The shear provisions in AS3600 have changed significantly in recent years. However, whilst the rules for shear in beams were extensively modified in AS3600:2018, the rules for punching shear did not change except for the addition of a requirement for bottom face reinforcement at columns to attempt to make the punching condition more ductile. This rule is already being seen to be misinterpreted by some engineers, producing designs at increased risk of failure. Punching shear is listed for revision in the next review of AS3600 where it may be given further consideration with respect to behaviour under certain fire conditions.
This rule is already being seen to be misinterpreted by some engineers, producing designs at increased risk of failure
Attention is drawn to the recently published commentary to AS3600:2018, which provides good advice for designers of slabs and beams.
Unfortunately, in practice, modelling of structures does not necessarily cover all load cases that designers need to consider. Careful design needs to be performed in conjunction with appropriate checking and review, particularly with shallow band beams or flat plates.

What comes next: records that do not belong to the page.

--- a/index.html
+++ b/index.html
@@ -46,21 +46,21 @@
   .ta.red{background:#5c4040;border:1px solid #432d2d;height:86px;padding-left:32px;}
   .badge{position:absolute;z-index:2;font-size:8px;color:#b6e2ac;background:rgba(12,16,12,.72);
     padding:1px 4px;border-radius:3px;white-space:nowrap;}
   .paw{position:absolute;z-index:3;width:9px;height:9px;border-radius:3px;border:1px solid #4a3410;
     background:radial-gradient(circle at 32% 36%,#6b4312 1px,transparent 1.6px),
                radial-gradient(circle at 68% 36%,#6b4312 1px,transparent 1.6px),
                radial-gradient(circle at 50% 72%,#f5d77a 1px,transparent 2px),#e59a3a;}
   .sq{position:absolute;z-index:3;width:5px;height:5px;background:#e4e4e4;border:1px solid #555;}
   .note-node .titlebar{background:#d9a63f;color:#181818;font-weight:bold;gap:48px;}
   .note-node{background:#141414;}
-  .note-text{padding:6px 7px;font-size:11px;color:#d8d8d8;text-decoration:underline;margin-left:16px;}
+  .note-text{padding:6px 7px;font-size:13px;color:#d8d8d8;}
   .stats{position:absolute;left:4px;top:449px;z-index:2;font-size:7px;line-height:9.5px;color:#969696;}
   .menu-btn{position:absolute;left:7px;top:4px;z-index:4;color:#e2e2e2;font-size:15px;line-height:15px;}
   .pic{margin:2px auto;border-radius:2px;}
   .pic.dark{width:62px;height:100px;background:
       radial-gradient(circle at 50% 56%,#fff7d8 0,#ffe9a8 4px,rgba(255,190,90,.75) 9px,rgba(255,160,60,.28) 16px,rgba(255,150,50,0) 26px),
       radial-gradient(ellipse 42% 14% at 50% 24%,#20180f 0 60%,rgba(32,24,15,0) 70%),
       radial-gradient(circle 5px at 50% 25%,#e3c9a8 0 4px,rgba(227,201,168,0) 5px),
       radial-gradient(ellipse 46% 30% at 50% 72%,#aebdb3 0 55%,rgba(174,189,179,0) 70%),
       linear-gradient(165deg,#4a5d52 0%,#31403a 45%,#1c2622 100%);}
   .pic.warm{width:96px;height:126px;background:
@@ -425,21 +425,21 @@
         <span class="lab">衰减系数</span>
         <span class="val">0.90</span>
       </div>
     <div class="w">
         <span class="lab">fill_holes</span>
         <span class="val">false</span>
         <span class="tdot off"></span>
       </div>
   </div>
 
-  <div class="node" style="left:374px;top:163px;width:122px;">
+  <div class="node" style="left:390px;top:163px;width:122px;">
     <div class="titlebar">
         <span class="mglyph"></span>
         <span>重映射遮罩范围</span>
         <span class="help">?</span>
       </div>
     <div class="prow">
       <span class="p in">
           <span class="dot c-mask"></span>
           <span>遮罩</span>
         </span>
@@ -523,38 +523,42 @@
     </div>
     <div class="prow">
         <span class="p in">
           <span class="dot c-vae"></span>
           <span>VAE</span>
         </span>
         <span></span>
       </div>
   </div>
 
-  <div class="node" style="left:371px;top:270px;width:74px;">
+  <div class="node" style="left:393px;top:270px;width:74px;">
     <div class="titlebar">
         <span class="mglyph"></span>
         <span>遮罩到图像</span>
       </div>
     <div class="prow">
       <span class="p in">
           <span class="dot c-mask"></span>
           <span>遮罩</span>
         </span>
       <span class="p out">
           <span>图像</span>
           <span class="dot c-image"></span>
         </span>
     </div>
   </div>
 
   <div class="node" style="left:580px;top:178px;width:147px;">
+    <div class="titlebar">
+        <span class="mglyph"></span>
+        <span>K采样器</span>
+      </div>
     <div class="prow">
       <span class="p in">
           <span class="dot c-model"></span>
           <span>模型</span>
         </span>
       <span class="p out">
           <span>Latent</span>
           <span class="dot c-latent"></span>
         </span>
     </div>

All design codes need to be "interpreted" by designers to apply the rules for each design situation. This interpretation requires the designer to have a good understanding of structural design principles and an ability to comprehend the rules. Both appear to be missing in this particular case. Design standards must be interpreted to suit principles of structural design, and not simply to suit results more convenient for designers.
We are aware of situations where punching shear has been designed for zero moment because it was the only way the slab could be made to work, and where major columns have been designed for zero moment because the beam connected to the column was designed assuming no fixity (even at internal columns).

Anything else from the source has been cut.